Die CDU stellt in Thüringen zwei Oberbürgermeister, Neumann ist einer davon, seit 20 Jahren Christdemokrat. Auch er spricht von Verantwortung, aber anders als viele seiner Kollegen: "Schon nach der verlorenen Wahl hätte sich die CDU-Führung eingestehen müssen, dass sie Fehler gemacht hat. Stattdessen sind alle anderen schuld. Das zieht sich bis heute durch."

Anfang Februar, kurz vor der Ministerpräsidentenwahl, appellierte Neumann via Twitter an die CDU-Fraktion, sich durch Stimmenthaltung von der AfD abzugrenzen. "Unterstützen wir R2G! Für Thüringen!", schrieb er. In einem Radio-Interview teilte Neumann jüngst seine Fassungslosigkeit über die Wahl Thomas Kemmerichs. Danach habe ihn in Altenburg eine ältere Dame umarmt, mitten auf der Straße: "Bleiben Sie so klar."

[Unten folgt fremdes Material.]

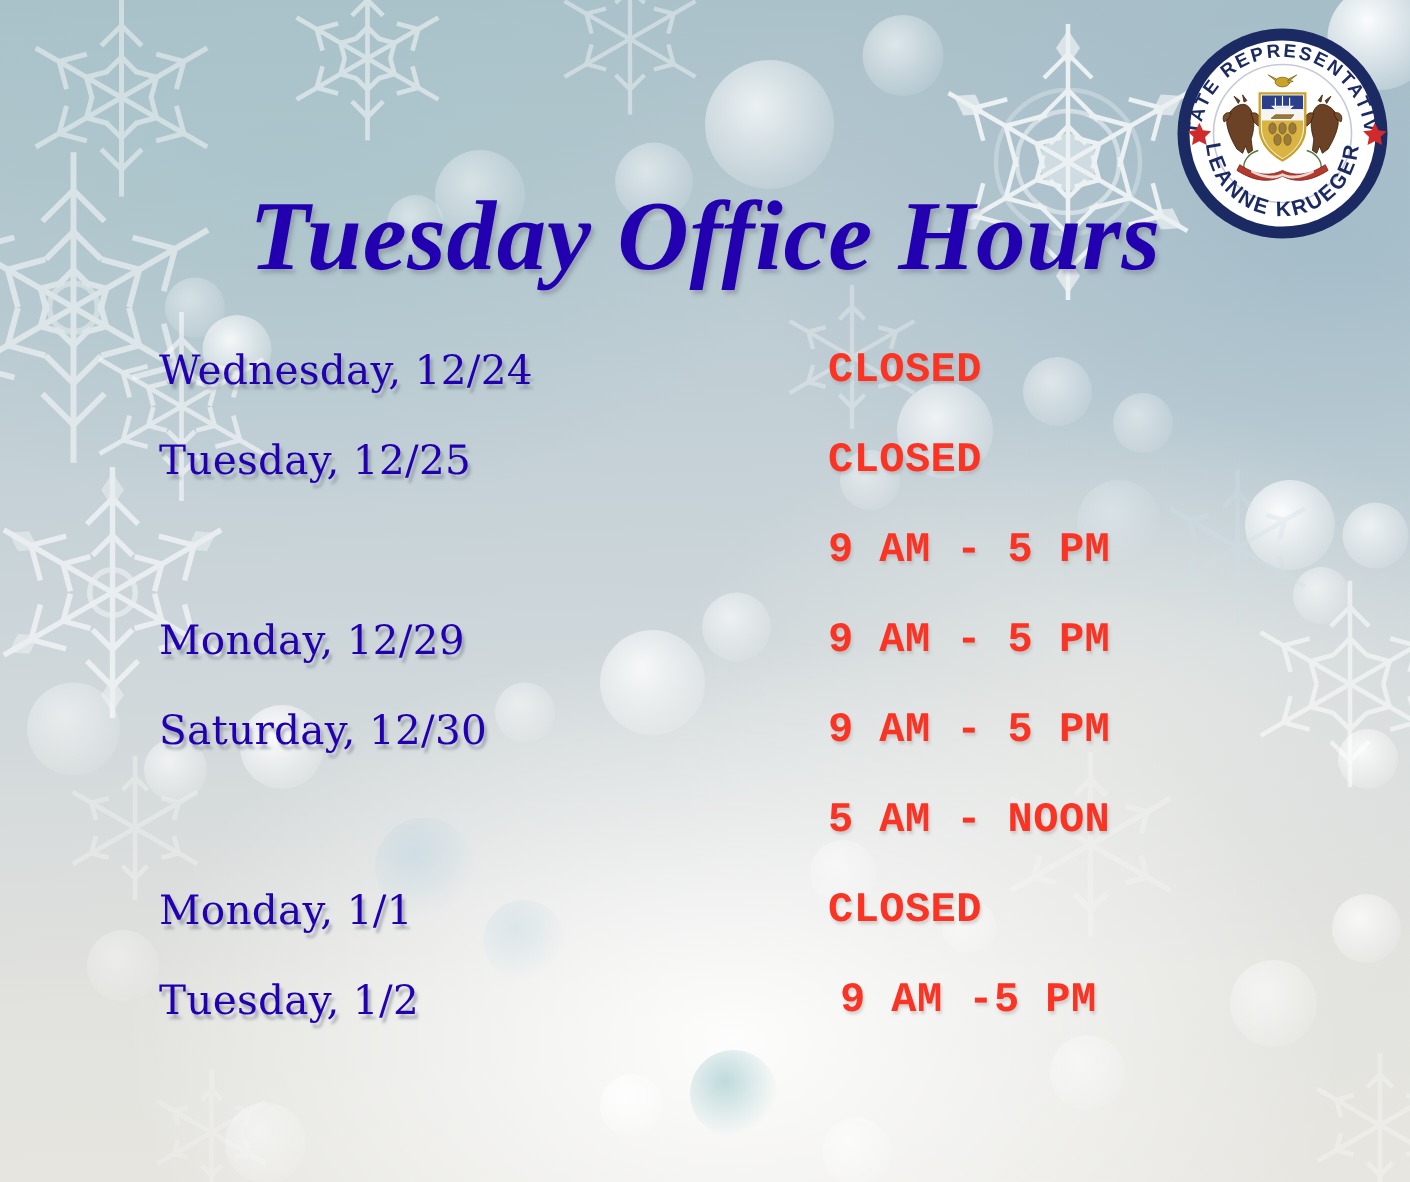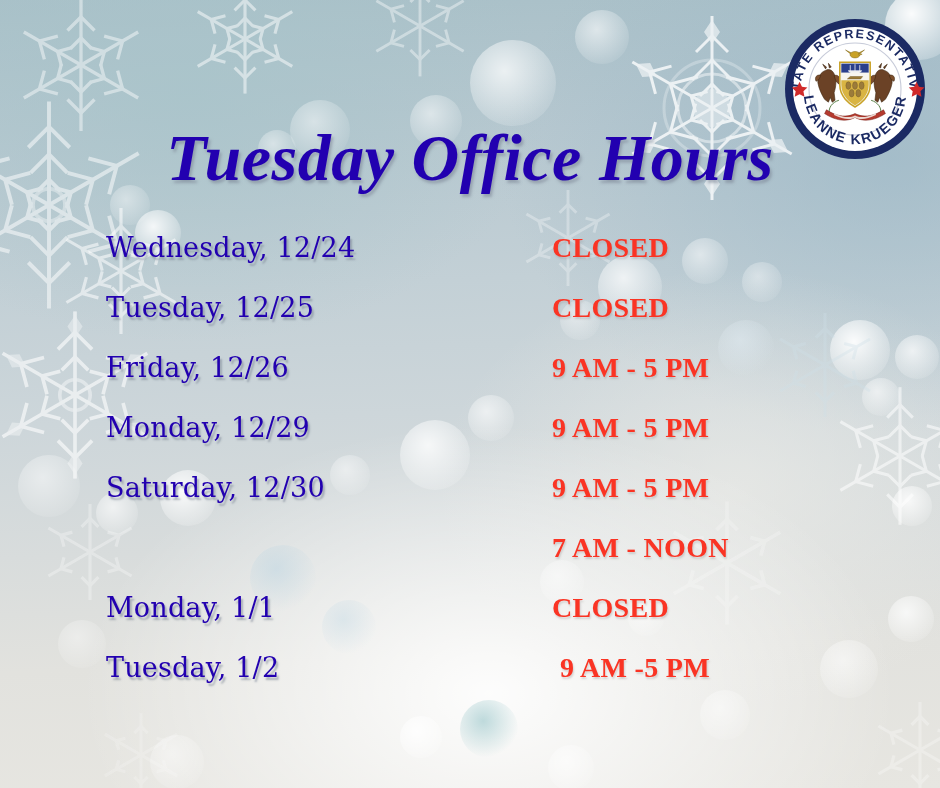"CLOSED" .hours { font-family: Liberation Serif, serif -> Liberation Mono, monospace }
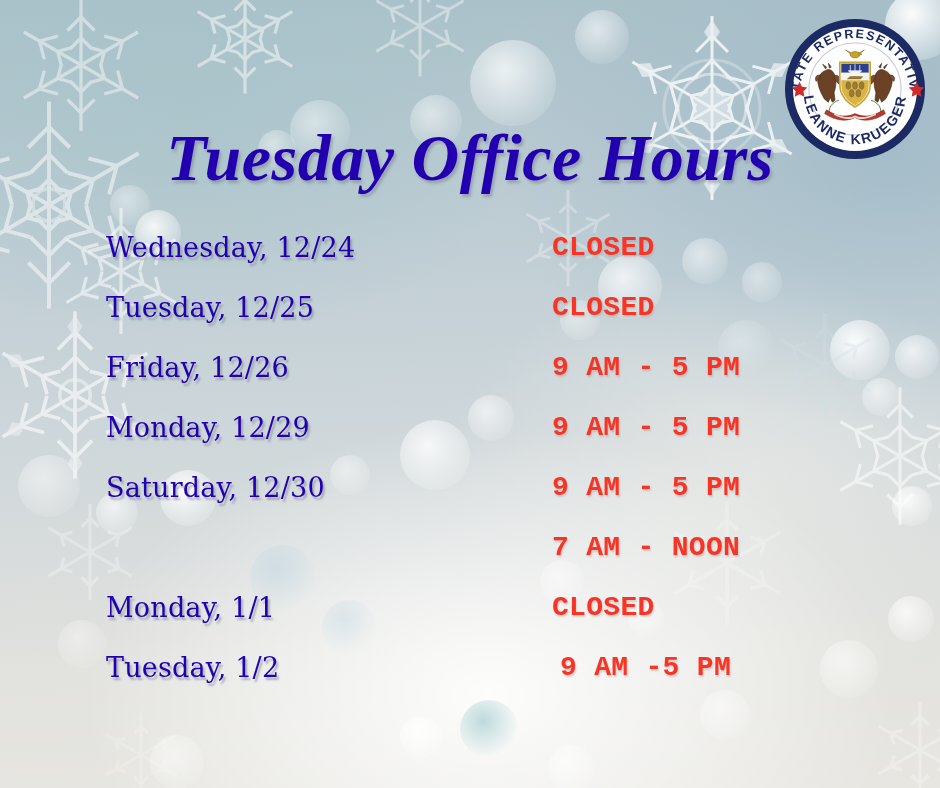"Friday, 12/26" span.day { html: <span>Friday, 12/26</span> -> none }
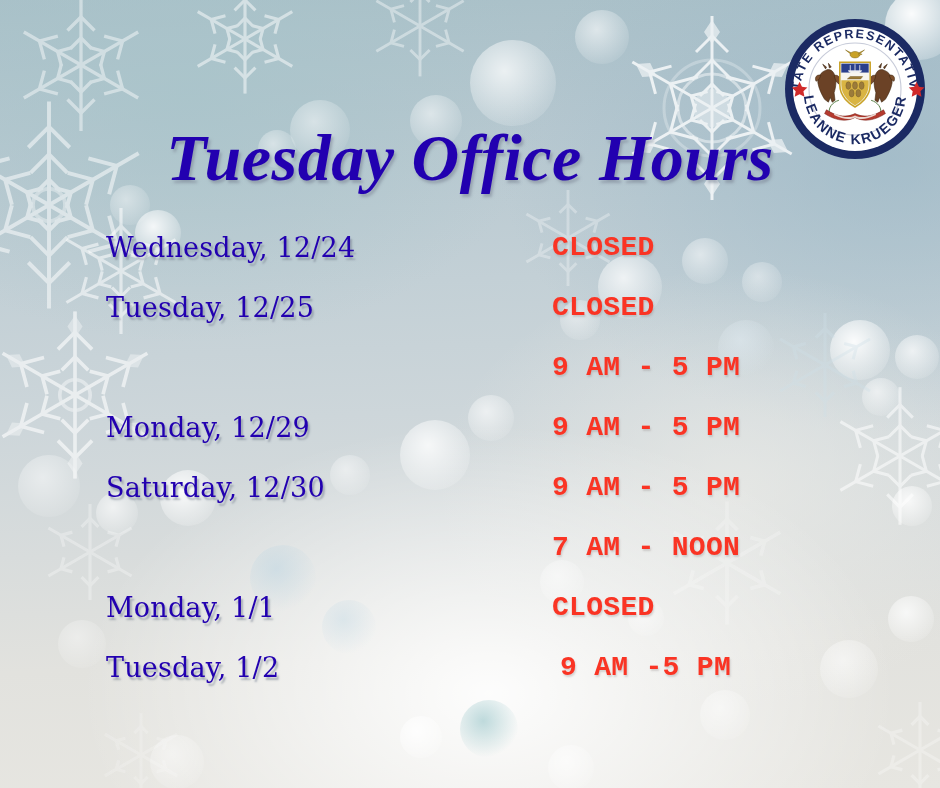"7 AM - NOON" span.hours { text: 7 -> 5 }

Nun sind die politischen Verhältnisse im Altenburger Stadtrat andere als im Erfurter Landtag. Die CDU ist stärkste Fraktion, die AfD bei der letzten Wahl gar nicht erst angetreten. Neumann tippt auf das Skizzenblatt vor sich: Das Residenzschloss ist eingezeichnet, ein Springbrunnen, Skateboardrampen. Es ist der Zehnjahresplan für Altenburg. Die Stadt soll einen Mehrgenerationenpark bekommen, mehr Mülleimer, einen Bürgerwald. Neumann träumt von der Landesgartenschau. Es seien vor allem rot-rot-grüne Minister und Staatssekretäre gewesen, die ihm beim Anschieben der Vorhaben geholfen hätten, sagt er. "Es war einfacher, mit denen einen Termin zu vereinbaren, als bei meinem eigenen Fraktionsvorstand."

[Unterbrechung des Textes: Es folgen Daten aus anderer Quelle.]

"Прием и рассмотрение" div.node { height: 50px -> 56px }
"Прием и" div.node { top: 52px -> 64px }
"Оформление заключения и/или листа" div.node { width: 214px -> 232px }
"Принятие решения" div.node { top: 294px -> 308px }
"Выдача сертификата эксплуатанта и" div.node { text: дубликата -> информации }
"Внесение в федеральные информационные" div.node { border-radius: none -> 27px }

André Neumann zieht sein Handy aus der Tasche, zeigt ein Foto: Der Oberbürgermeister und ein Stadtrat der Linken spielen Tischfußball - miteinander, nicht gegeneinander. "Den soll ich jetzt als Mauermörder, als Linksextremisten bezeichnen?", fragt Neumann. "Der will keinen Sozialismus - der will das gleiche wie ich." Zum Beispiel, dass endlich wieder regiert wird in Erfurt.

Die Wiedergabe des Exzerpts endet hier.